_About this exercise_
Beginning with the line that holds "color: #0f172a ->", copy each line to the end of the records exactly, except the pictures.
*** Opening Input records ***
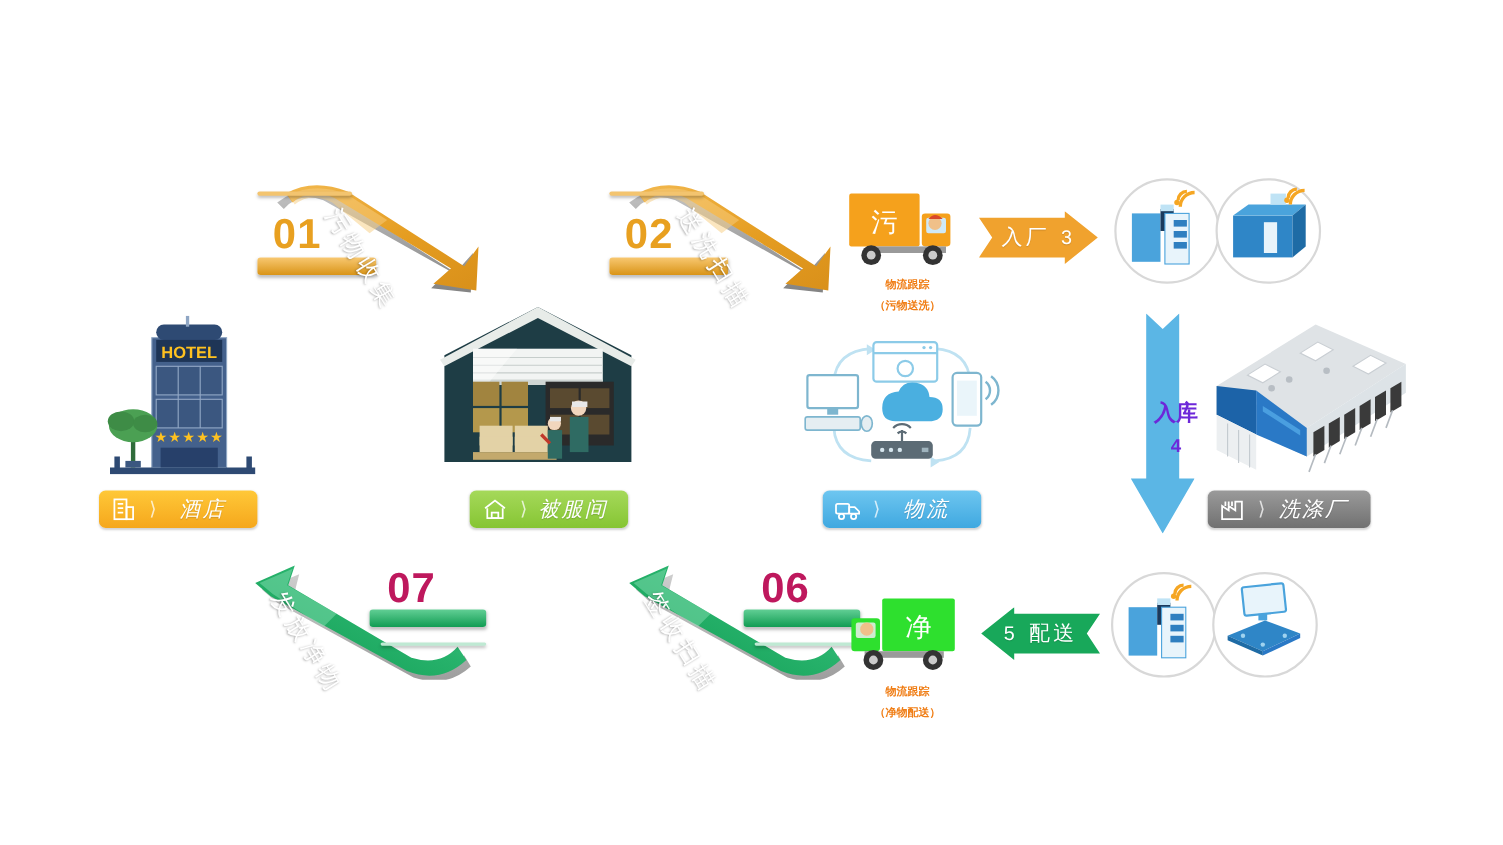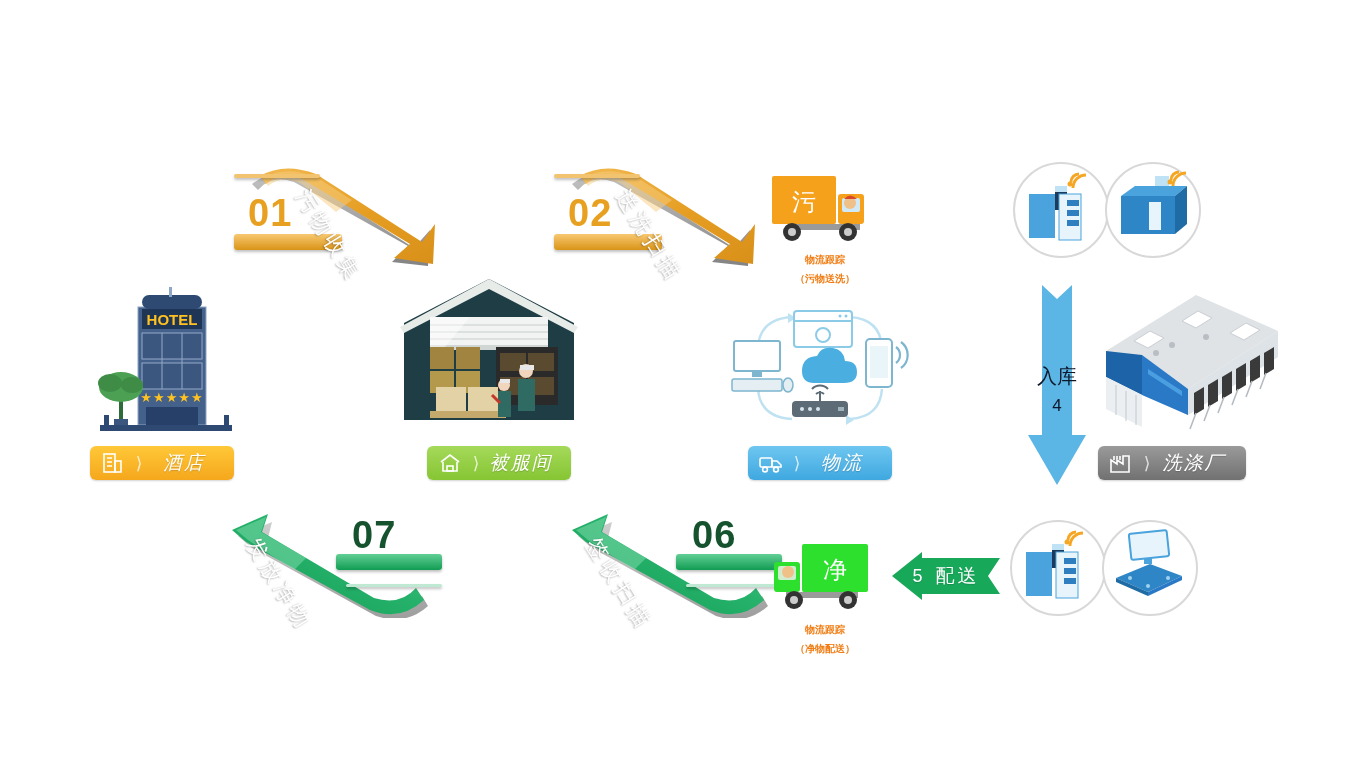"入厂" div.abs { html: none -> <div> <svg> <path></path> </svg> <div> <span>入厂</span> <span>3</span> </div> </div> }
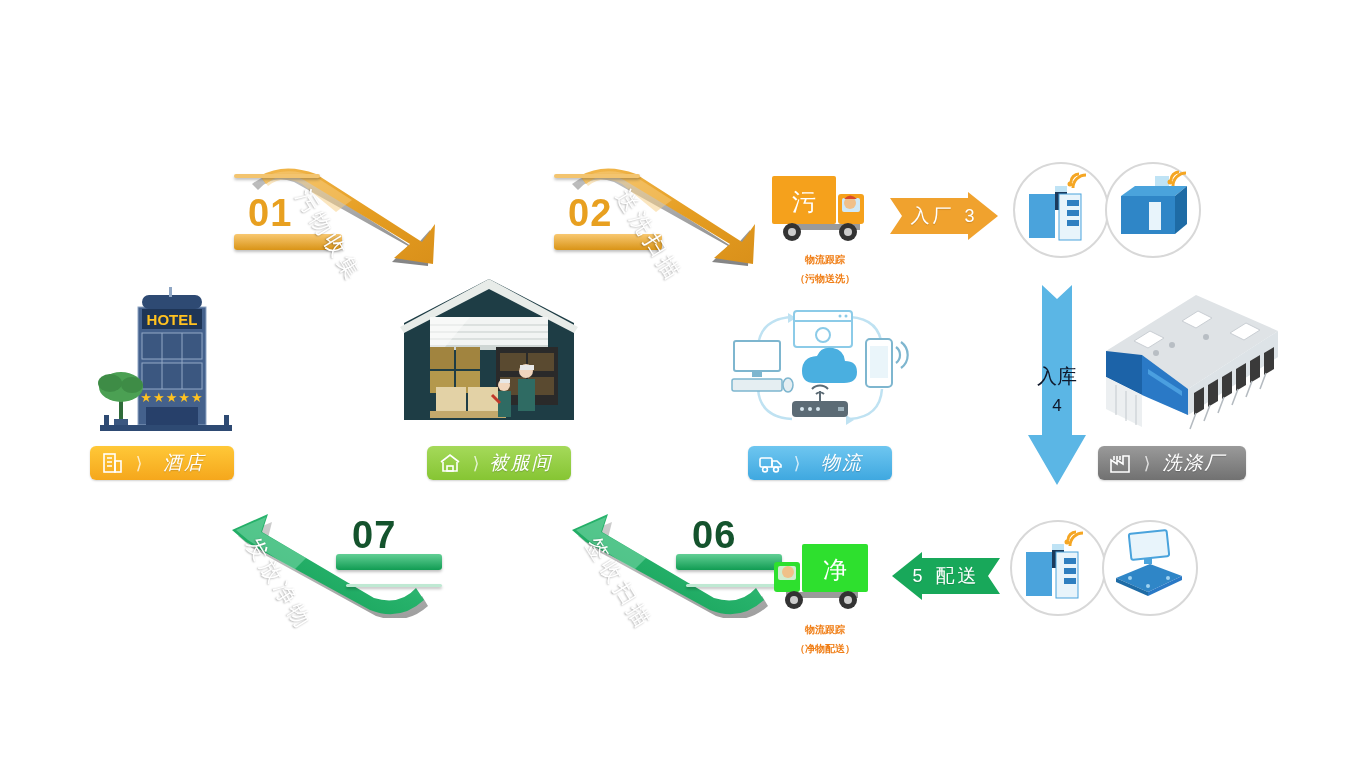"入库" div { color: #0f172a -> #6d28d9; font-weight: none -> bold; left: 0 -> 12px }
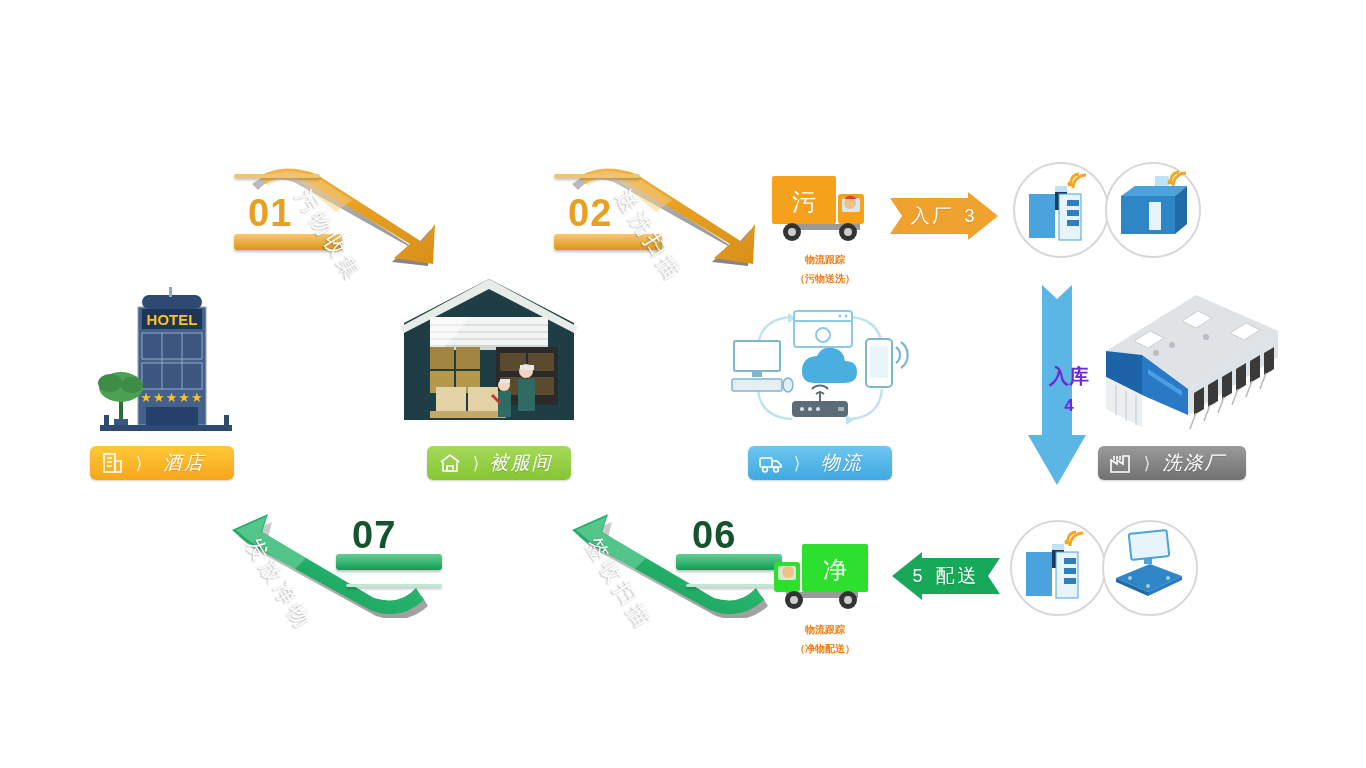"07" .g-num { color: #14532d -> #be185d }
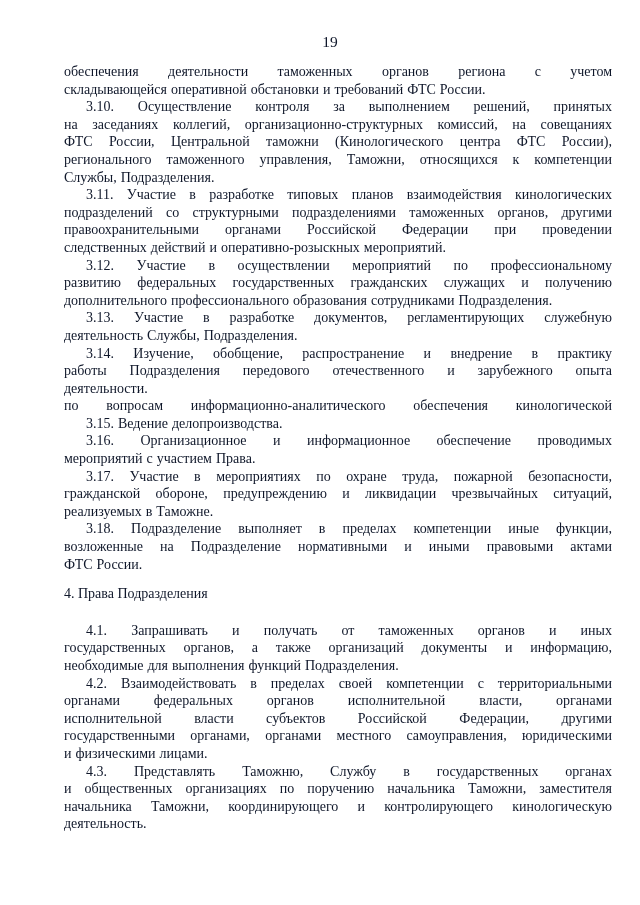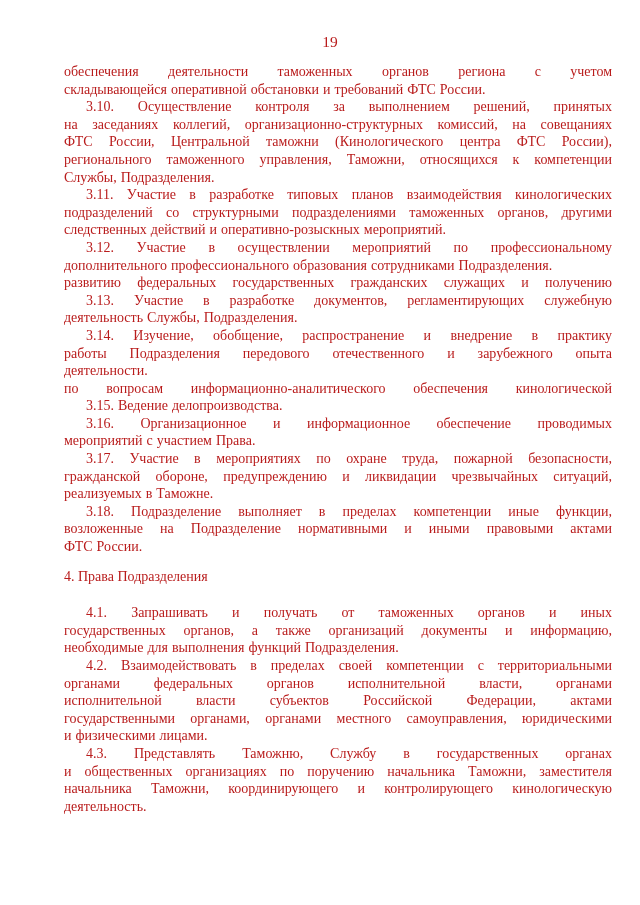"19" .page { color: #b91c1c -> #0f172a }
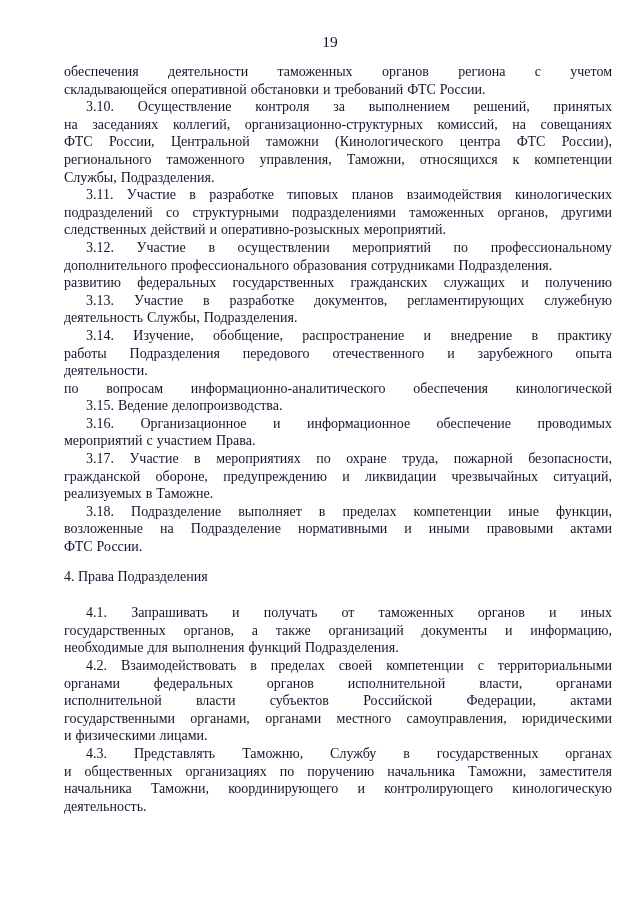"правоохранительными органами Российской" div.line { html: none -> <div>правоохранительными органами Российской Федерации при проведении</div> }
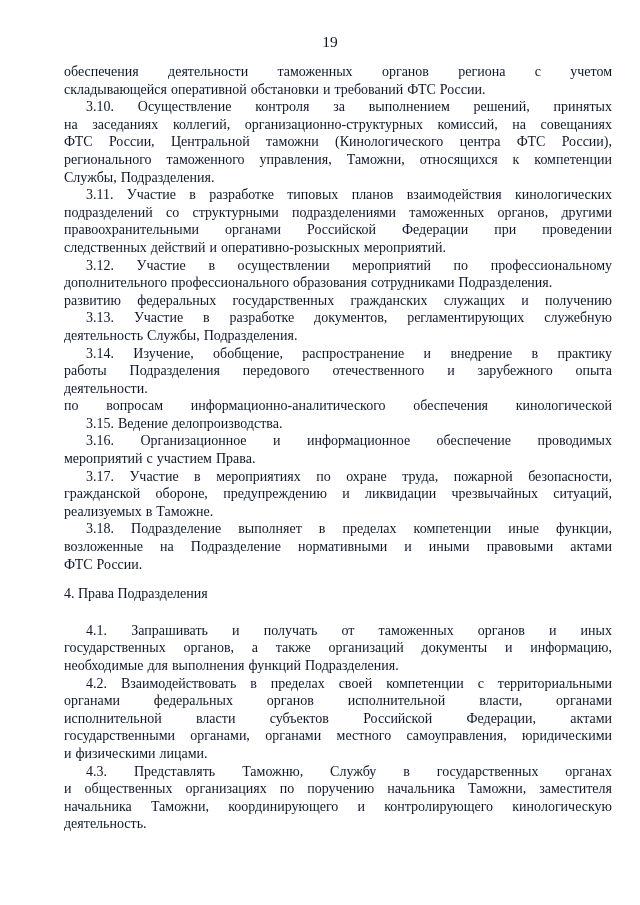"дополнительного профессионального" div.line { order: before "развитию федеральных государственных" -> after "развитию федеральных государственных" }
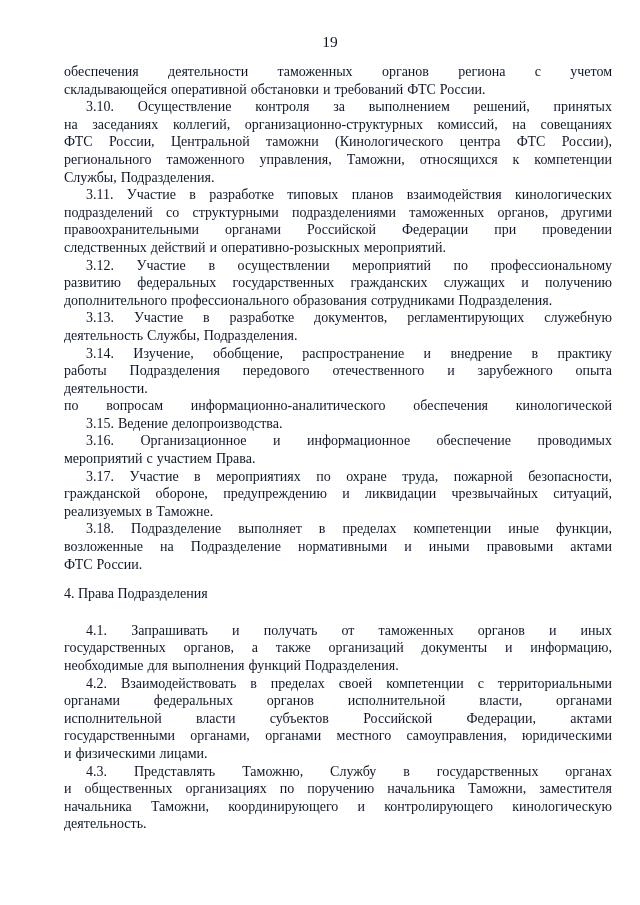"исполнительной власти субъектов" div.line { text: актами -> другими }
*** Closing Input records ***
_Solution to this exercise_
"入库" div { color: #0f172a -> #6d28d9; font-weight: none -> bold; left: 0 -> 12px }
"07" .g-num { color: #14532d -> #be185d }
"19" .page { color: #b91c1c -> #0f172a }
"правоохранительными органами Российской" div.line { html: none -> <div>правоохранительными органами Российской Федерации при проведении</div> }
"дополнительного профессионального" div.line { order: before "развитию федеральных государственных" -> after "развитию федеральных государственных" }
"исполнительной власти субъектов" div.line { text: актами -> другими }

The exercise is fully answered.